» Stored data:

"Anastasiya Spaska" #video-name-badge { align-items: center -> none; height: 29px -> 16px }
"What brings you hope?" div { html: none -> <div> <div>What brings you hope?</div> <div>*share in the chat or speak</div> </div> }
---
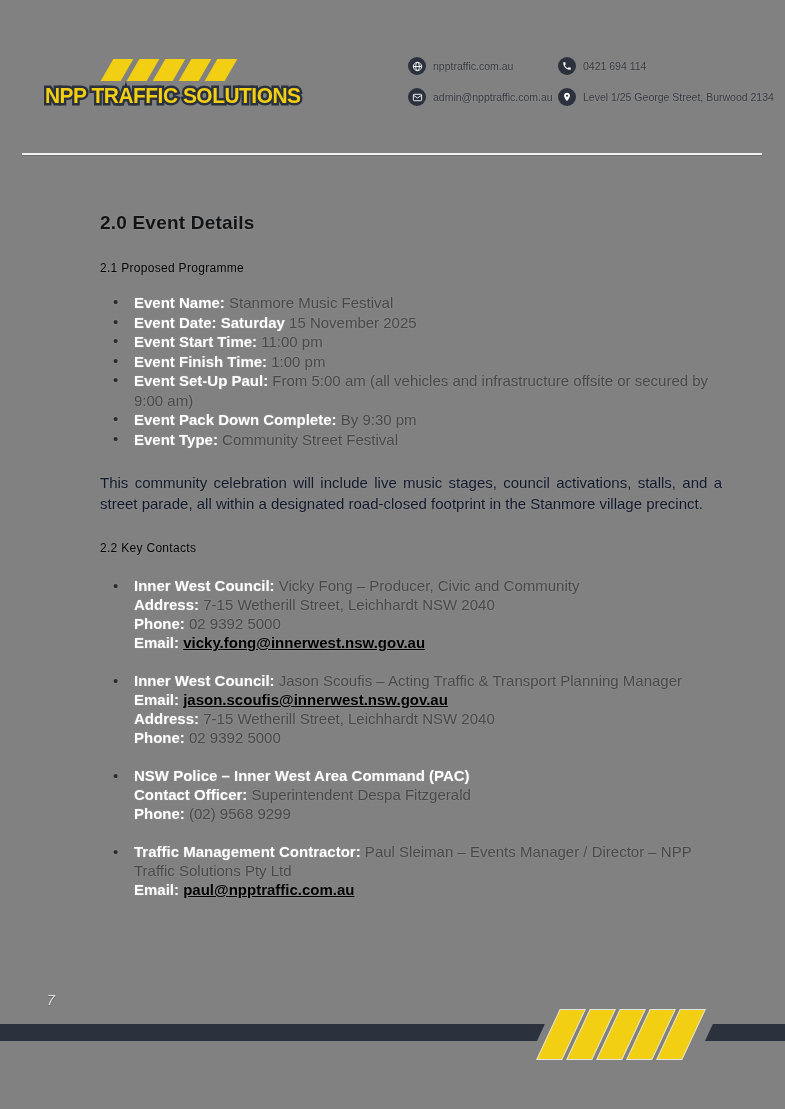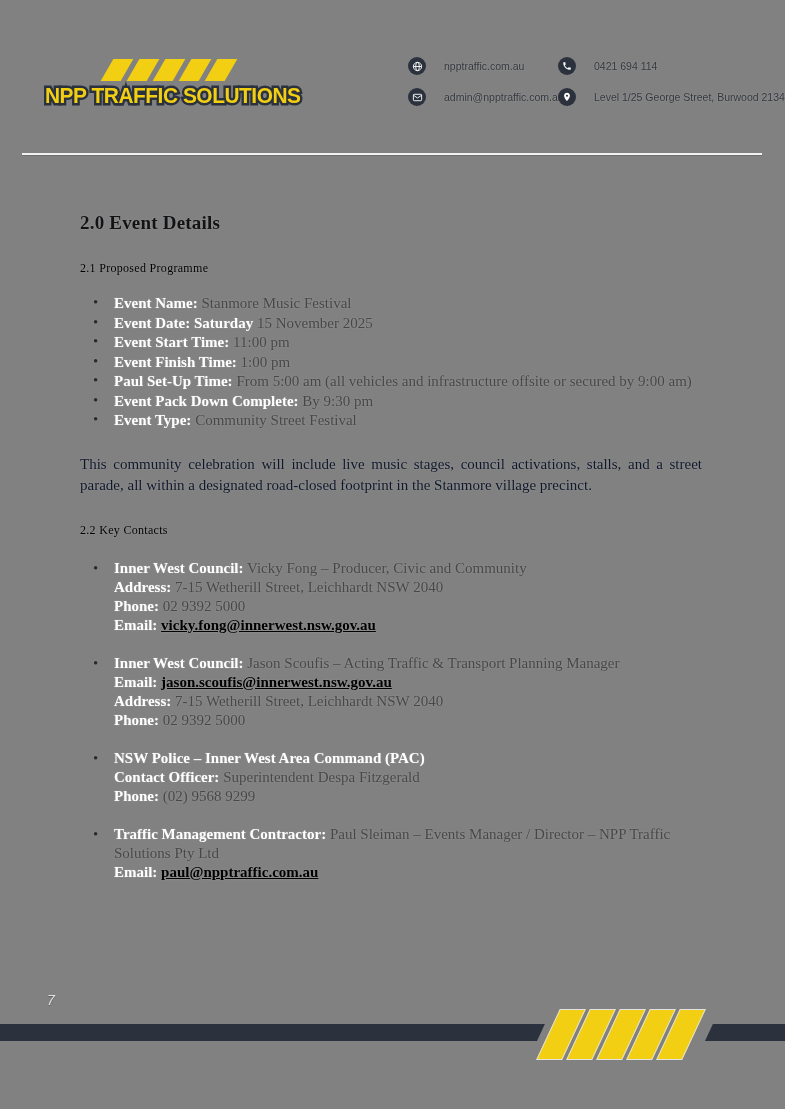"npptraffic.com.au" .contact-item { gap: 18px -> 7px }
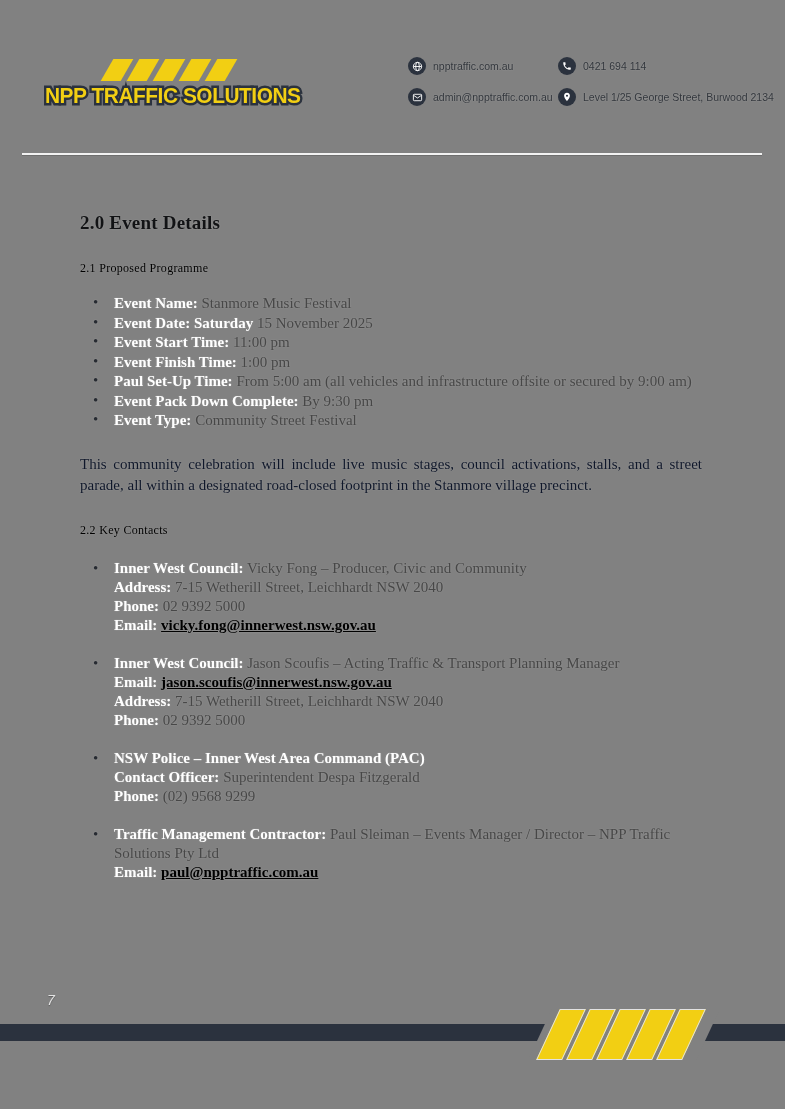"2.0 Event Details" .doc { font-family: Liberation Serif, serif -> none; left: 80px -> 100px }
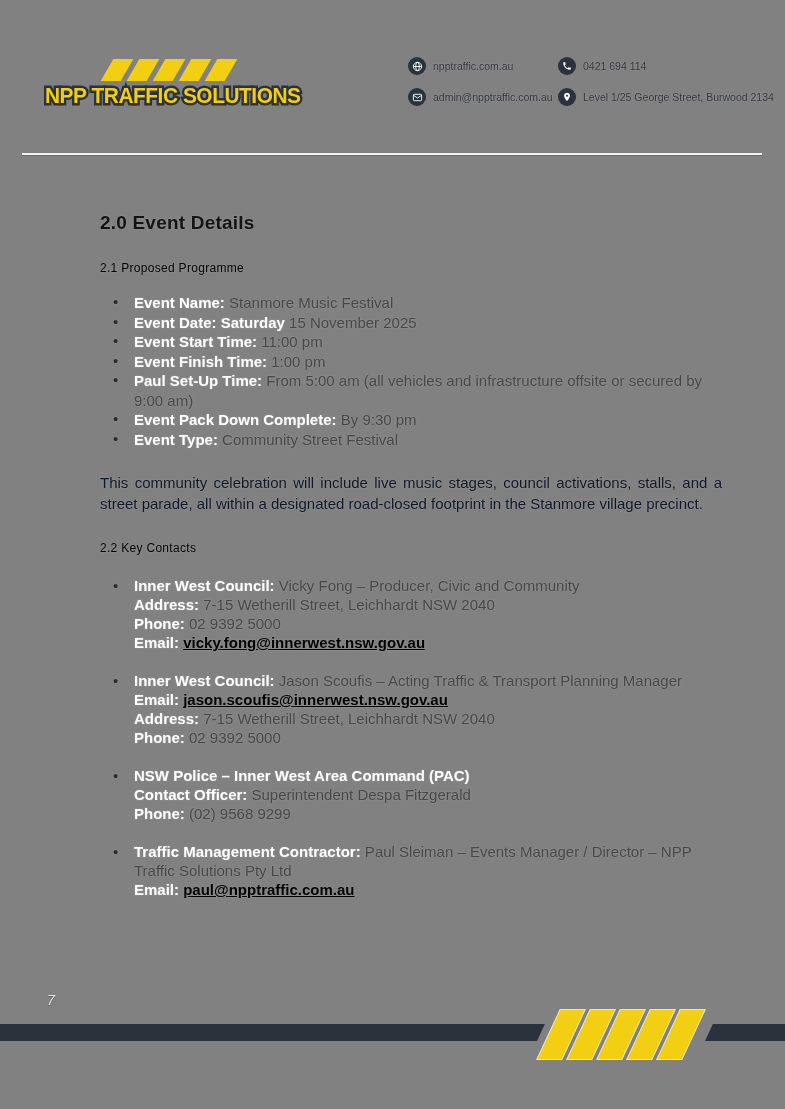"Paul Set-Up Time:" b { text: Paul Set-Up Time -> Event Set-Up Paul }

» The problem:
For this exercise, please set down exactly the lines of the listing above from the line with "Liberation Serif, serif" up to and including the line with "text: Paul Set-Up", and no pictures.

» Task solution:
"2.0 Event Details" .doc { font-family: Liberation Serif, serif -> none; left: 80px -> 100px }
"Paul Set-Up Time:" b { text: Paul Set-Up Time -> Event Set-Up Paul }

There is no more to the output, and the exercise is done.